━━━ Provided records

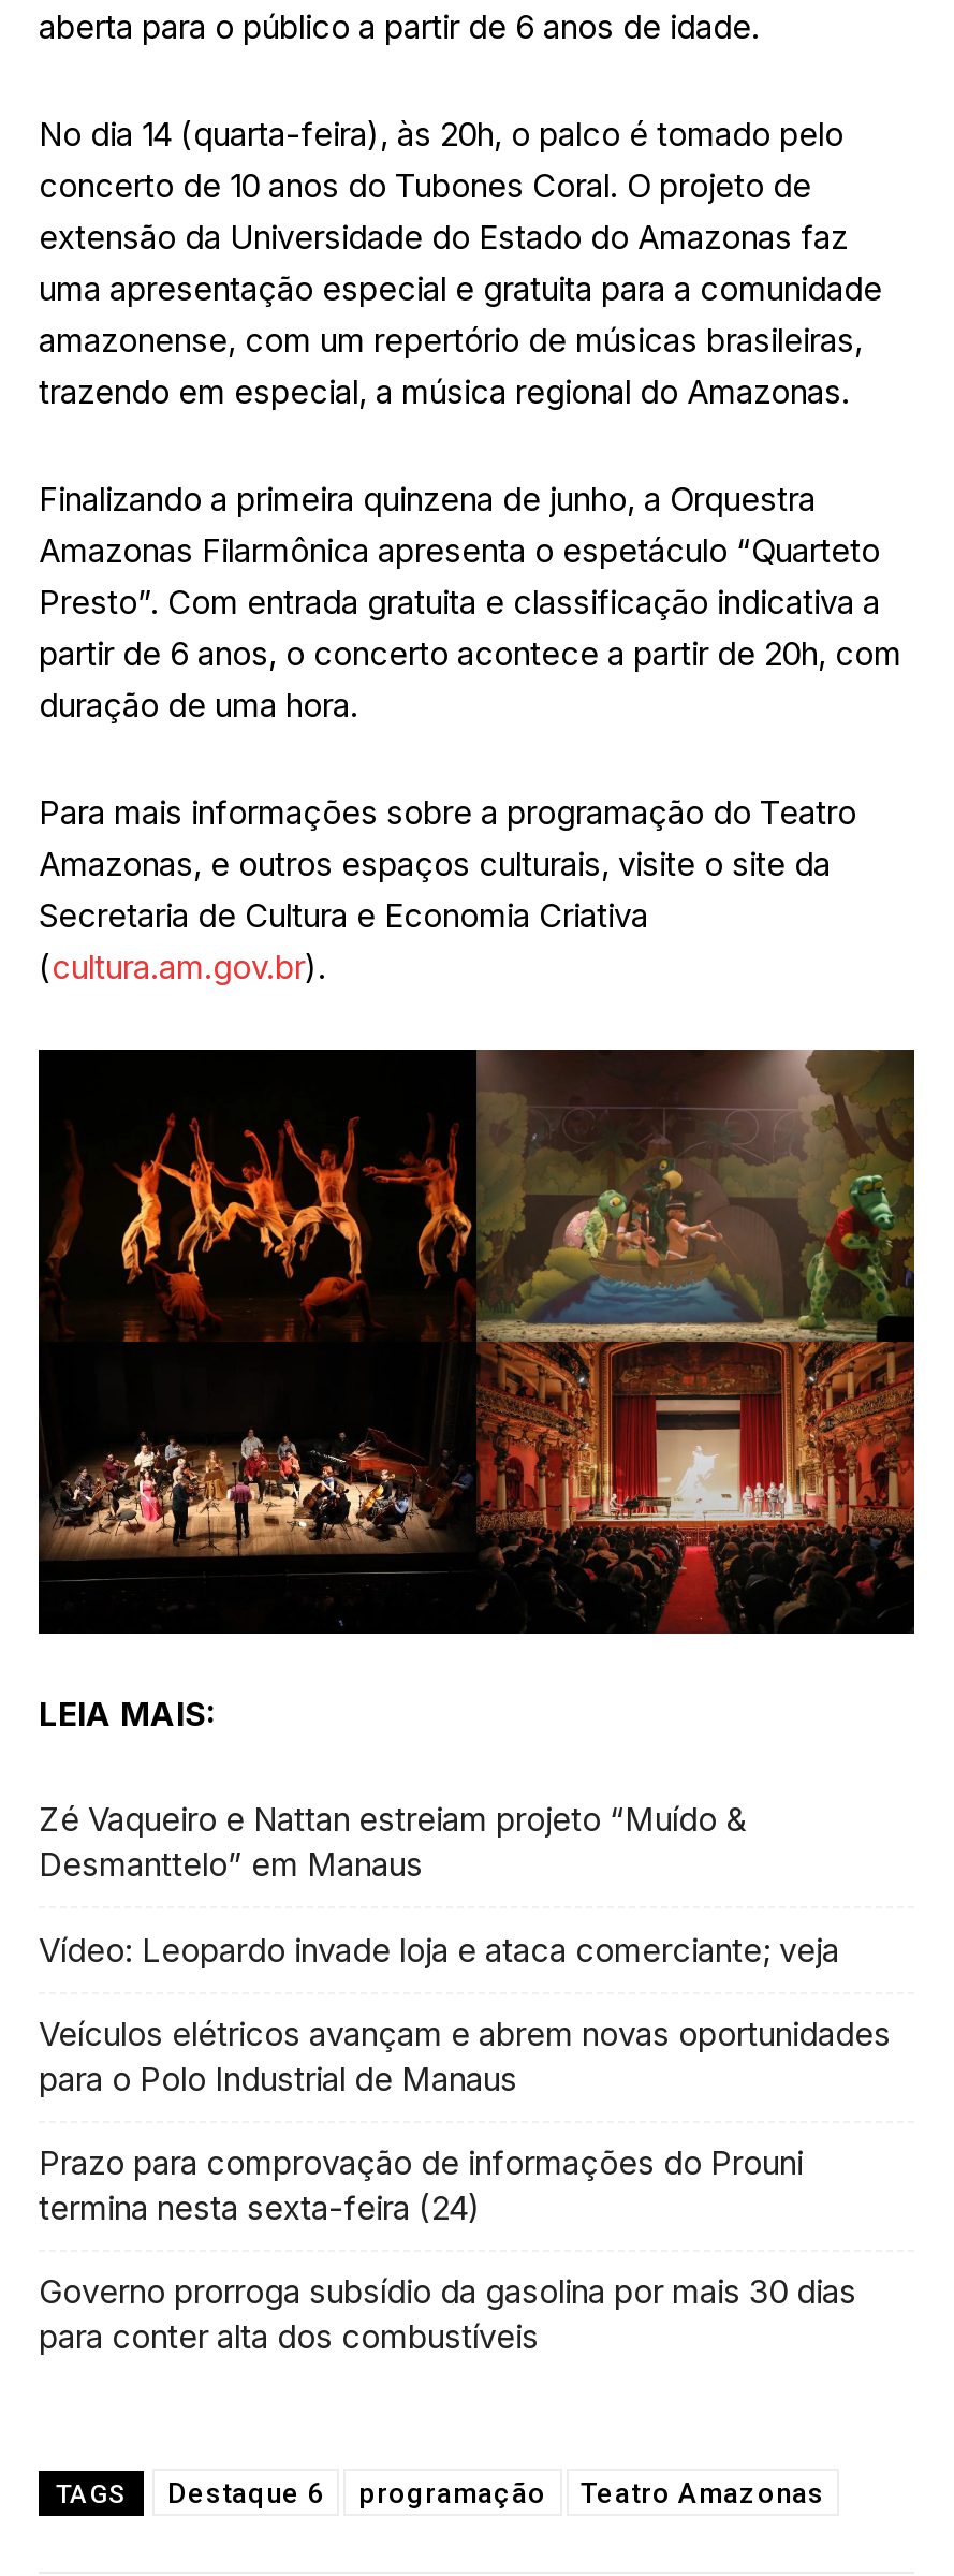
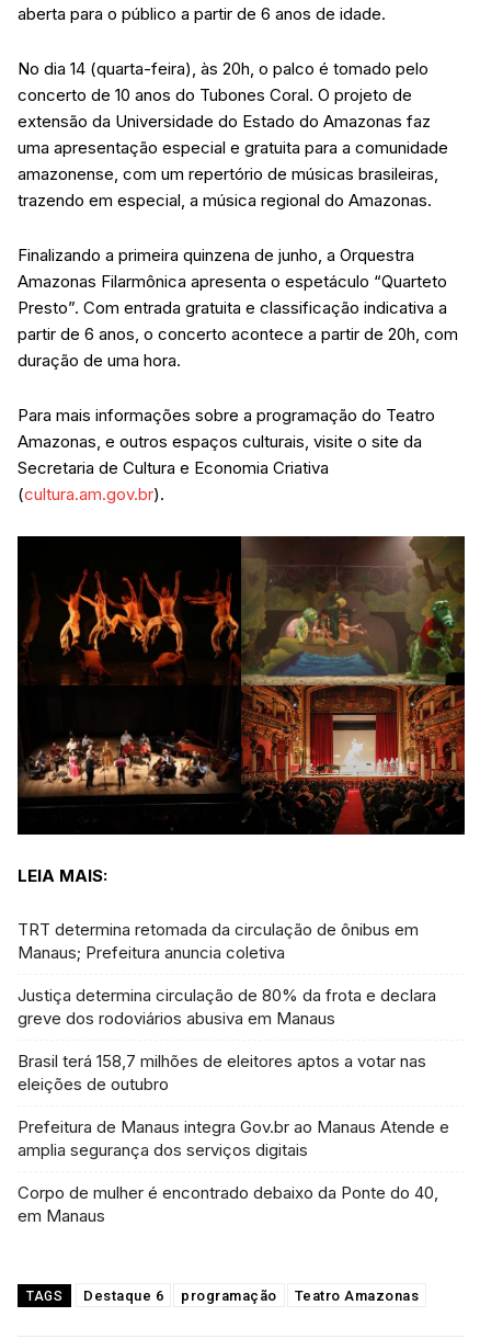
[39,1799,747,1885] Zé Vaqueiro e Nattan estreiam projeto “Muído & | Desmanttelo” em Manaus -> [18,919,419,963] TRT determina retomada da circulação de ônibus em | Manaus; Prefeitura anuncia coletiva
[39,1930,839,1970] Vídeo: Leopardo invade loja e ataca comerciante; veja -> [18,985,436,1029] Justiça determina circulação de 80% da frota e declara | greve dos rodoviários abusiva em Manaus
[39,2013,891,2099] Veículos elétricos avançam e abrem novas oportunidades | para o Polo Industrial de Manaus -> [18,1051,426,1095] Brasil terá 158,7 milhões de eleitores aptos a votar nas | eleições de outubro
[39,2142,803,2228] Prazo para comprovação de informações do Prouni | termina nesta sexta-feira (24) -> [18,1116,449,1160] Prefeitura de Manaus integra Gov.br ao Manaus Atende e | amplia segurança dos serviços digitais
[39,2271,856,2357] Governo prorroga subsídio da gasolina por mais 30 dias | para conter alta dos combustíveis -> [18,1182,438,1226] Corpo de mulher é encontrado debaixo da Ponte do 40, | em Manaus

━━━━━━

#### Task prompt
The entries above are to be retyped exactly, with each picture left out.

#### Expected answer
[39,1799,747,1885] Zé Vaqueiro e Nattan estreiam projeto “Muído & | Desmanttelo” em Manaus -> [18,919,419,963] TRT determina retomada da circulação de ônibus em | Manaus; Prefeitura anuncia coletiva
[39,1930,839,1970] Vídeo: Leopardo invade loja e ataca comerciante; veja -> [18,985,436,1029] Justiça determina circulação de 80% da frota e declara | greve dos rodoviários abusiva em Manaus
[39,2013,891,2099] Veículos elétricos avançam e abrem novas oportunidades | para o Polo Industrial de Manaus -> [18,1051,426,1095] Brasil terá 158,7 milhões de eleitores aptos a votar nas | eleições de outubro
[39,2142,803,2228] Prazo para comprovação de informações do Prouni | termina nesta sexta-feira (24) -> [18,1116,449,1160] Prefeitura de Manaus integra Gov.br ao Manaus Atende e | amplia segurança dos serviços digitais
[39,2271,856,2357] Governo prorroga subsídio da gasolina por mais 30 dias | para conter alta dos combustíveis -> [18,1182,438,1226] Corpo de mulher é encontrado debaixo da Ponte do 40, | em Manaus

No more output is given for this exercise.